* [PROBLEM STATEMENT] If a line in the listing below has the string "dstor", copy it out.
DATA FOR ANALYSIS section start
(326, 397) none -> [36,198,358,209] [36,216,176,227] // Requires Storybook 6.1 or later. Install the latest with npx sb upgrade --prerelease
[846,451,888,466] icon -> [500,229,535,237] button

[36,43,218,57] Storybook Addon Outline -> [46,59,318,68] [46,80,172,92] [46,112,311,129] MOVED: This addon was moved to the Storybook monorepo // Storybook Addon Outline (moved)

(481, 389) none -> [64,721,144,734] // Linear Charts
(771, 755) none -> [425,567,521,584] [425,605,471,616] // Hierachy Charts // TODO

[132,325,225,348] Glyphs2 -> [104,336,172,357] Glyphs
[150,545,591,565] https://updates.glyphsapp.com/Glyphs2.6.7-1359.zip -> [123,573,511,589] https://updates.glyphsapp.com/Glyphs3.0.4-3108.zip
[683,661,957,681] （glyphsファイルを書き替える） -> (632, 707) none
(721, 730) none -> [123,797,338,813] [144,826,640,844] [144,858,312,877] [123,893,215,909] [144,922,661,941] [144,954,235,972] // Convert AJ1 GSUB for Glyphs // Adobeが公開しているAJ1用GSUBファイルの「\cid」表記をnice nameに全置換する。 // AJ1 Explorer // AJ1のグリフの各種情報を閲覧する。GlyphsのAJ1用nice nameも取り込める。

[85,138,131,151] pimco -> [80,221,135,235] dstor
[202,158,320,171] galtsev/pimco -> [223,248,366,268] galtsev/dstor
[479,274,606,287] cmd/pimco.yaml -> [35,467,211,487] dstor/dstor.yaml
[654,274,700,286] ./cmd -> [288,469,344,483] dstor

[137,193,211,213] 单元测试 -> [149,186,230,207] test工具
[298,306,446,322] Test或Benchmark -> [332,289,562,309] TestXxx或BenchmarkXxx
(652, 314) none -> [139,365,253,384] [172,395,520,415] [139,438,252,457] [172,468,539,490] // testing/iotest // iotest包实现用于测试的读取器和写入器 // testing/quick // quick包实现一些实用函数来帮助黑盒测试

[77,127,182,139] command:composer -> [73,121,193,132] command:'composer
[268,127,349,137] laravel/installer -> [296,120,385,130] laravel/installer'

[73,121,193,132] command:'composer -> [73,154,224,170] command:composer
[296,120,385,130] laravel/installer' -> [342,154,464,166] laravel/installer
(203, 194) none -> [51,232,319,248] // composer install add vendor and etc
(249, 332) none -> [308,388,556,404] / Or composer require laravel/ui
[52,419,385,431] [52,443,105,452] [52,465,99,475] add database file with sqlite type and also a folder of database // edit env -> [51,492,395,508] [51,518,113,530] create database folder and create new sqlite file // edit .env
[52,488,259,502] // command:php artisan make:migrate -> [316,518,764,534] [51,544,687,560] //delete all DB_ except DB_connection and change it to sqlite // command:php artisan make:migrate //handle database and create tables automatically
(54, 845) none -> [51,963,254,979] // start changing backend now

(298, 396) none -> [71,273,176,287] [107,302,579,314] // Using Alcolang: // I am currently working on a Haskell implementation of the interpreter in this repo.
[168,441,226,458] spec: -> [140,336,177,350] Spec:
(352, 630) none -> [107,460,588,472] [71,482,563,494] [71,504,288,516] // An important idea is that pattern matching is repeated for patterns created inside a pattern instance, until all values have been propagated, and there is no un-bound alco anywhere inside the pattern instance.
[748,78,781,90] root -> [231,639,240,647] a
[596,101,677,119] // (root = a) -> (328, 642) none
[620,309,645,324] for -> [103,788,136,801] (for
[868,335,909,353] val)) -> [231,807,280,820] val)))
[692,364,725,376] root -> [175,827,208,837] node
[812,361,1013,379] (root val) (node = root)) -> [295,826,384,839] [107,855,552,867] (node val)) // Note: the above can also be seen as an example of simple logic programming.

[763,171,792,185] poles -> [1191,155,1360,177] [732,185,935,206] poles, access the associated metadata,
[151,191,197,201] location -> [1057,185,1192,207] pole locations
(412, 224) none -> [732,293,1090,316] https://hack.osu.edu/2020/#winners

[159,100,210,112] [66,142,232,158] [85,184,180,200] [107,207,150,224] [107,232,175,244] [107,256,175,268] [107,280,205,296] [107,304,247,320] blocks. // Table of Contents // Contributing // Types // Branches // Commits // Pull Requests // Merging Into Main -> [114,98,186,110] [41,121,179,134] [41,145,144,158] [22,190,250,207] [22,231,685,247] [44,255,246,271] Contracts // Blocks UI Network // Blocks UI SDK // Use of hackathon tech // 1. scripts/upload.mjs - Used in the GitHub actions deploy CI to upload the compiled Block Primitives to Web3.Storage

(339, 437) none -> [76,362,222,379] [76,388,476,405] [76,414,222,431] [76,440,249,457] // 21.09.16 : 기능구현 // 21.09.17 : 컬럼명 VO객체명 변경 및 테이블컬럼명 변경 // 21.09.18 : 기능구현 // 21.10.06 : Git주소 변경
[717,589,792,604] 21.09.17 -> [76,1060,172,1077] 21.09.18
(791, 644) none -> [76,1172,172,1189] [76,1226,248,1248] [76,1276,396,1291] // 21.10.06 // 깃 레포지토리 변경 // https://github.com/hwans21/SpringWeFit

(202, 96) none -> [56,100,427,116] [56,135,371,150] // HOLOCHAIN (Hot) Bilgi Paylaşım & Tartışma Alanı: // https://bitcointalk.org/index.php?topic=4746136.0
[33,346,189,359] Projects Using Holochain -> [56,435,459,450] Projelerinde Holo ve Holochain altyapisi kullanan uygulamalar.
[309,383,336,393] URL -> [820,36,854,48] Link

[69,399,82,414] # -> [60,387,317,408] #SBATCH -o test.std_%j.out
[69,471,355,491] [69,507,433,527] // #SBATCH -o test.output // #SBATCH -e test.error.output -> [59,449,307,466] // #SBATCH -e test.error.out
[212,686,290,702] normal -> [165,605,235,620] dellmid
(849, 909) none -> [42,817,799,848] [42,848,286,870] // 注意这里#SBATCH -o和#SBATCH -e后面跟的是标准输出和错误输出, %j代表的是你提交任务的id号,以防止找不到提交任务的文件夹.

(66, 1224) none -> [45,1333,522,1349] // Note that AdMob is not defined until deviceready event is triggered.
DATA FOR ANALYSIS section end
* [SOLUTION FOR THIS EXERCISE]
[85,138,131,151] pimco -> [80,221,135,235] dstor
[202,158,320,171] galtsev/pimco -> [223,248,366,268] galtsev/dstor
[479,274,606,287] cmd/pimco.yaml -> [35,467,211,487] dstor/dstor.yaml
[654,274,700,286] ./cmd -> [288,469,344,483] dstor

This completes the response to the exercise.